The Brezovica ski center is a popular center which lies in the north-western side of the Sharr Mountains. Its distance from Prishtina Airport is 60 km. With its alpine nature and high mountainous environment, Brezovica and its surroundings remind you of most European and worldwide renowned touristic centers. Brezovica's surroundings cover different natural characteristics as the valley of Lepenci, its ridges reaching the height of 900m to 2.600 m. The lower zone of the tourism complex reaches a height of 900 to 980 m above the sea level and is wide slope covering the Lepenc. The Ormed village of this valley is called Brezovica whose primary function of tourism is in offering fine hotel accommodations such as: Narcio, Breza, Junior and other fine restaurants.  The middle zone is surrounded by the Muzhica mountains reaching a height of around 900–1300 m above sea level; it also presents a strong connection of skiing slopes. This zone is known as a weekend skiing line. The upper zone reaches the mountain height of 1700 m whose slopes descend from Muzhica's mountain bed. This port of ridge is known as Sfojk's house or "skiing center". This part of the  mountain is surrounded by many hotels such as: Molika, Kameni Dom, SC Šar. The Brezovica skiing center consists of 5 ski lifts, the majority of which are out of order, which unable you to reach the skiing slope of 3.000 m. In Brezovica you can perform many skiing activities because it fulfills the capacities of 5000 skiers. The snowfall structure offers a fast and safe skiing experience.
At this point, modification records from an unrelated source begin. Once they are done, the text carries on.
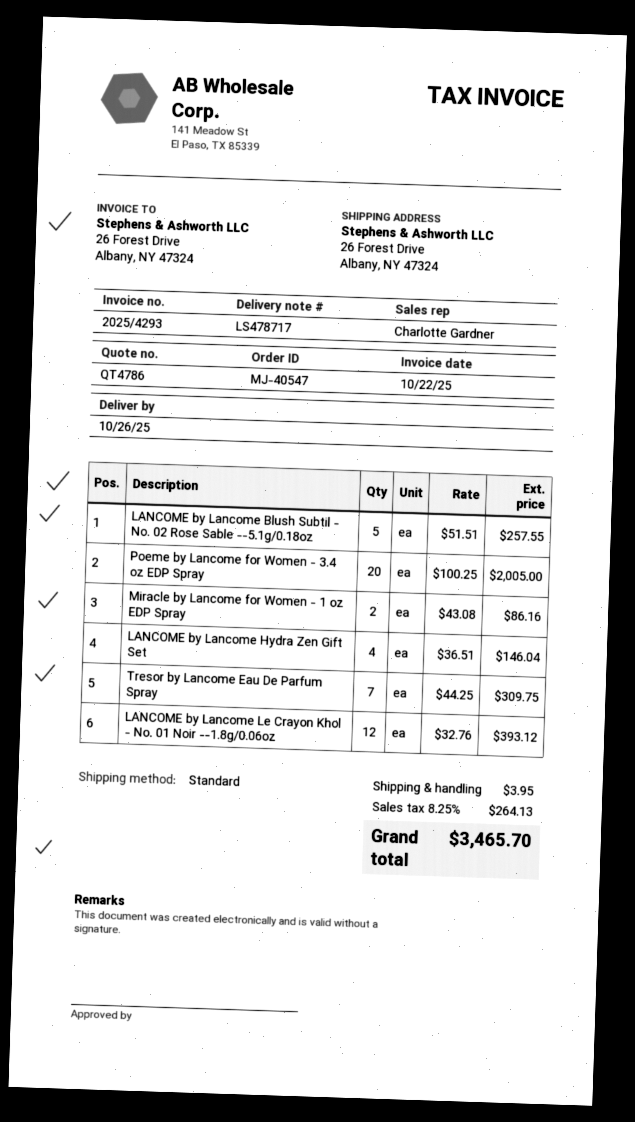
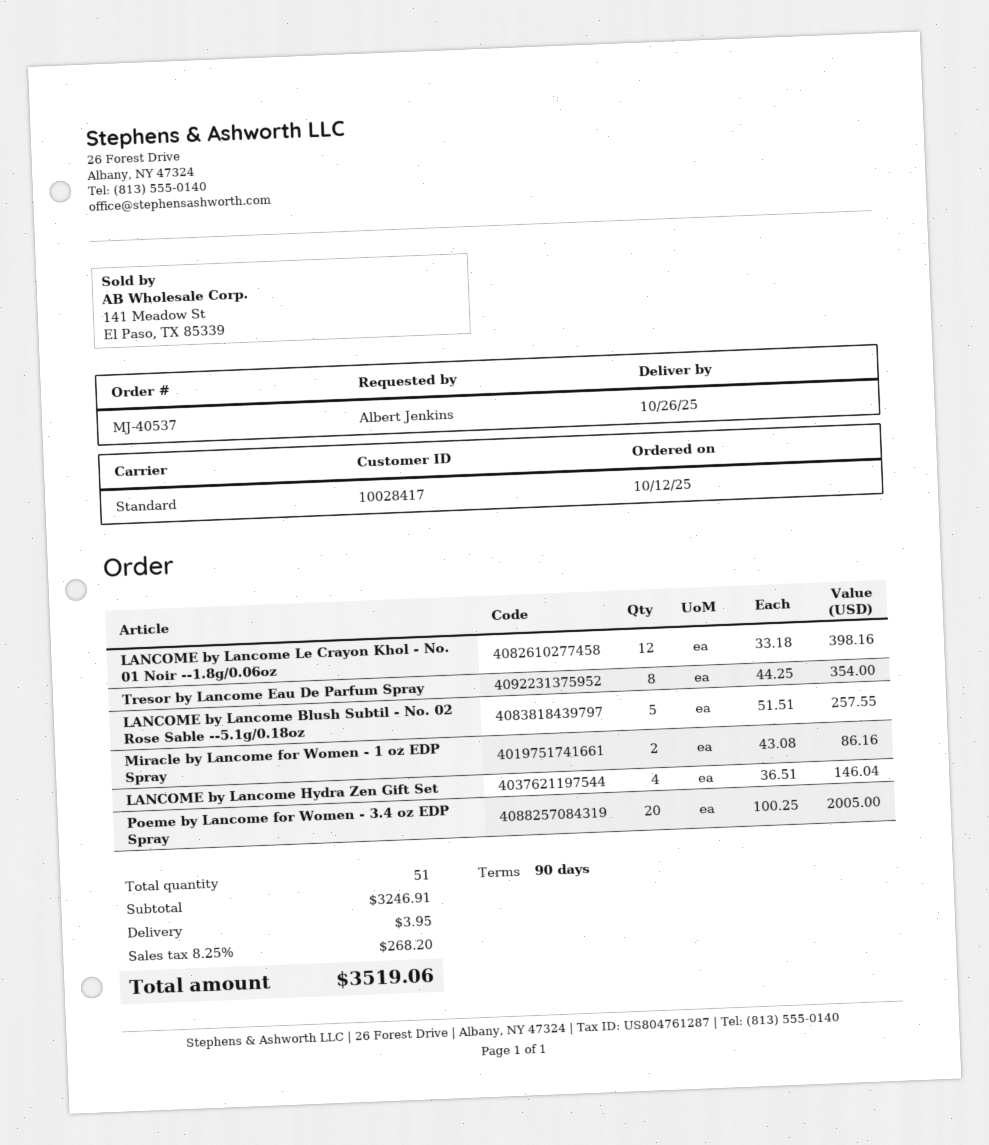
order number: MJ-40547 -> MJ-40537
Tresor by Lancome Eau De Parfum Spray: 7 x 44.25 = 309.75 -> 8 x 44.25 = 354.00
LANCOME by Lancome Le Crayon Khol - No. 01 Noir --1.8g/0.06oz: 12 x 32.76 = 393.12 -> 12 x 33.18 = 398.16
tax: 8.25% = 264.13 -> 8.25% = 268.20
total: 3465.70 -> 3519.06

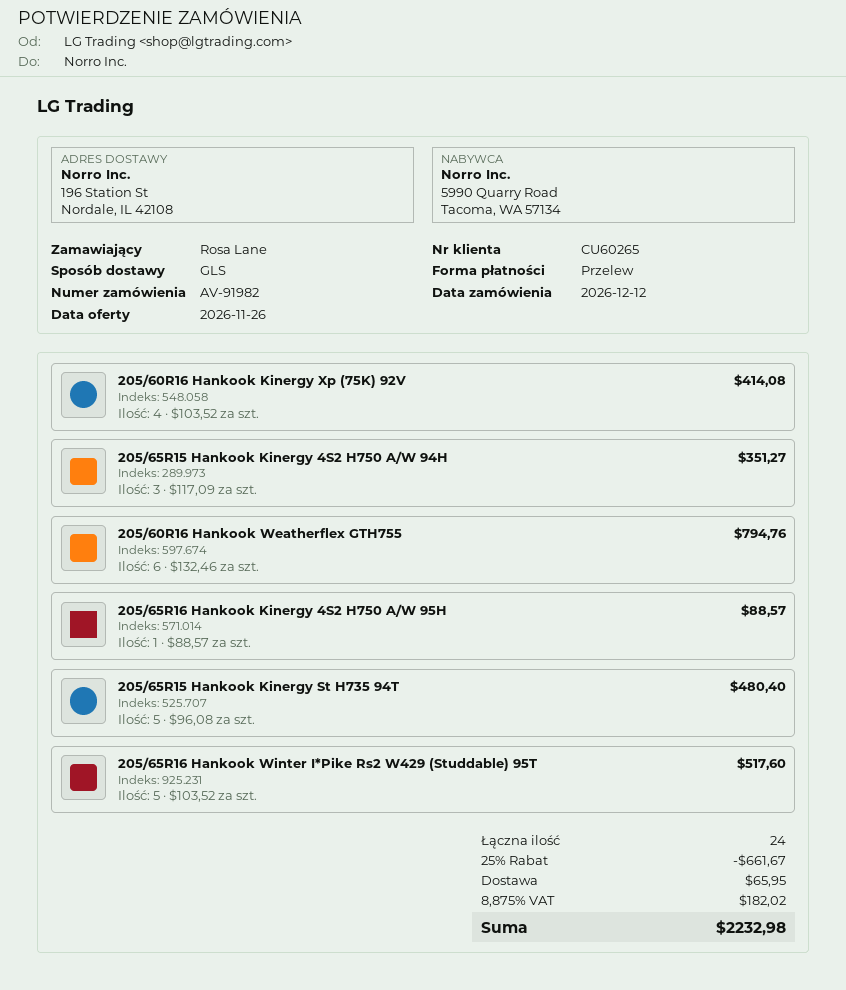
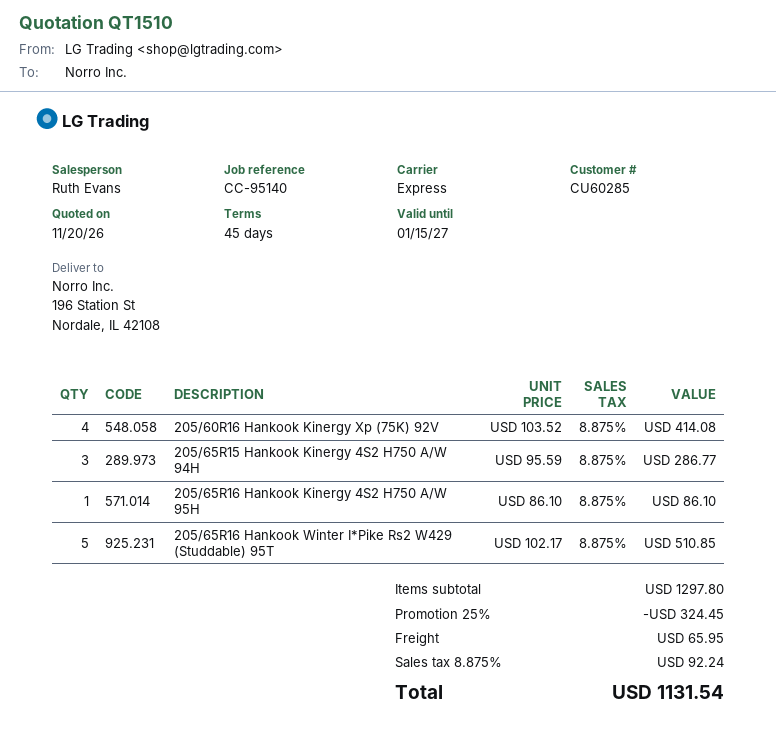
quote date: 2026-11-26 -> 2026-11-20
customer number: CU60265 -> CU60285
shipping method: GLS -> express
205/65R15 Hankook Kinergy 4S2 H750 A/W 94H: 3 x 117.09 = 351.27 -> 3 x 95.59 = 286.77
205/60R16 Hankook Weatherflex GTH755: 6 x 132.46 = 794.76 -> none
205/65R16 Hankook Kinergy 4S2 H750 A/W 95H: 1 x 88.57 = 88.57 -> 1 x 86.10 = 86.10
205/65R15 Hankook Kinergy St H735 94T: 5 x 96.08 = 480.40 -> none
205/65R16 Hankook Winter I*Pike Rs2 W429 (Studdable) 95T: 5 x 103.52 = 517.60 -> 5 x 102.17 = 510.85
discount: 25% = 661.67 -> 25% = 324.45
tax: 8.875% = 182.02 -> 8.875% = 92.24
total: 2232.98 -> 1131.54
Many national and inter skiing contests have been held in Brezovica which have contributed to its continual prosperity. Different sports teams perform their yearly training in Brezovica because it offers ideal working circumstances. During the summer season, Brezovica offers a great pleasure to its visitors, who can hike, hunt, fish and visit its historic monuments. This center is available during the whole year for seminars, symposiums and conference presentations.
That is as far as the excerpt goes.